# llama model checkpointing project - phase 1 & 2

this notebook implements phase 1: pytorch approach and phase 2: tensorstore approach with performance comparison

In [None]:
# import required libraries
import torch
import time
import os
from transformers import LlamaForCausalLM, LlamaTokenizer
import gc
import tensorstore as ts
import numpy as np
import matplotlib.pyplot as plt
import asyncio
import json

In [None]:
# setup device and check cuda availability
device = torch.device('cuda' if torch.cuda.is_available() else 'cpu')
print(f"using device: {device}")

if torch.cuda.is_available():
    print(f"cuda device: {torch.cuda.get_device_name(0)}")
    print(f"cuda memory: {torch.cuda.get_device_properties(0).total_memory / 1e9:.1f} gb")
    print(f"cuda memory free: {torch.cuda.memory_reserved(0) / 1e9:.2f} gb")

In [None]:
# create saved_models directory if it doesn't exist
os.makedirs('saved_models', exist_ok=True)
print("created saved_models directory")

In [None]:
# load openllama-3b model with pretrained weights
model_name = "openlm-research/open_llama_3b"
print(f"loading model: {model_name}")

# load tokenizer
tokenizer = LlamaTokenizer.from_pretrained(model_name)
print("tokenizer loaded successfully")

# load model with memory optimization
model = LlamaForCausalLM.from_pretrained(
    model_name,
    dtype=torch.float16,  # use half precision for memory efficiency
    device_map="auto" if torch.cuda.is_available() else None,
    low_cpu_mem_usage=True
)

print(f"model loaded successfully")
print(f"model parameters: {sum(p.numel() for p in model.parameters()) / 1e6:.1f}m")

if torch.cuda.is_available():
    print(f"cuda memory allocated: {torch.cuda.memory_allocated(0) / 1e9:.2f} gb")

In [None]:
# test model inference to verify it's working
test_prompt = "the future of artificial intelligence is"
inputs = tokenizer(test_prompt, return_tensors="pt")

if torch.cuda.is_available():
    inputs = {k: v.to(device) for k, v in inputs.items()}

print(f"testing model with prompt: '{test_prompt}'")

with torch.no_grad():
    outputs = model.generate(
        **inputs,
        max_length=50,
        do_sample=True,
        temperature=0.7,
        pad_token_id=tokenizer.eos_token_id
    )

generated_text = tokenizer.decode(outputs[0], skip_special_tokens=True)
print(f"generated text: {generated_text}")
print("model inference test successful")

In [None]:
# phase 1: save model using pytorch approach with timing
pytorch_save_path = "saved_models/openllama_3b_pytorch.pth"

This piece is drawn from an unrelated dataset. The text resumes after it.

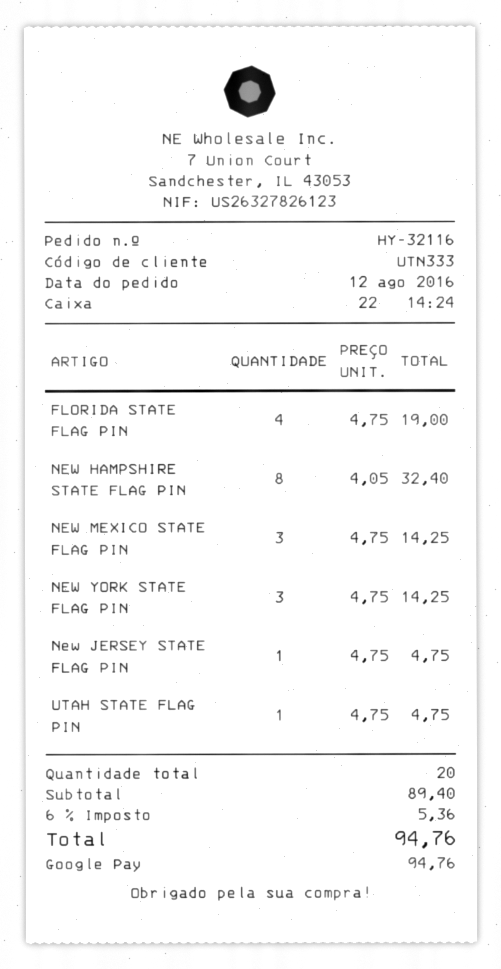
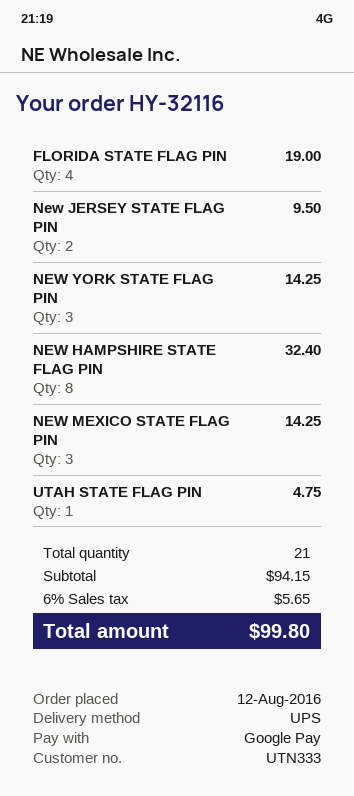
New JERSEY STATE FLAG PIN: 1 for 4.75 -> 2 for 9.50
total quantity: 20 -> 21
subtotal: 89.40 -> 94.15
tax: 6% = 5.36 -> 6% = 5.65
total: 94.76 -> 99.80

print("=== phase 1: pytorch saving ===")
start_time = time.time()

# save only model state dict for weights_only=True compatibility
torch.save(model.state_dict(), pytorch_save_path)

pytorch_save_time = time.time() - start_time
pytorch_file_size = os.path.getsize(pytorch_save_path) / (1024**3)  # convert to gb

print(f"pytorch save completed in {pytorch_save_time*1000:.1f} ms")
print(f"file size: {pytorch_file_size:.2f} gb")
print(f"saved to: {pytorch_save_path}")

In [None]:
# phase 1: test pytorch loading
print("\n=== phase 1: pytorch loading ===")
start_time = time.time()

# load the saved state dict to cpu to verify integrity
state_dict = torch.load(pytorch_save_path, map_location='cpu')

pytorch_load_time = time.time() - start_time

print(f"pytorch load completed in {pytorch_load_time*1000:.1f} ms")
print(f"loaded {len(state_dict)} parameters successfully")

# cleanup
del state_dict
gc.collect()

In [None]:
# phase 2: save model using tensorstore approach (simplified version)
tensorstore_save_dir = "saved_models/openllama_3b_tensorstore/"
os.makedirs(tensorstore_save_dir, exist_ok=True)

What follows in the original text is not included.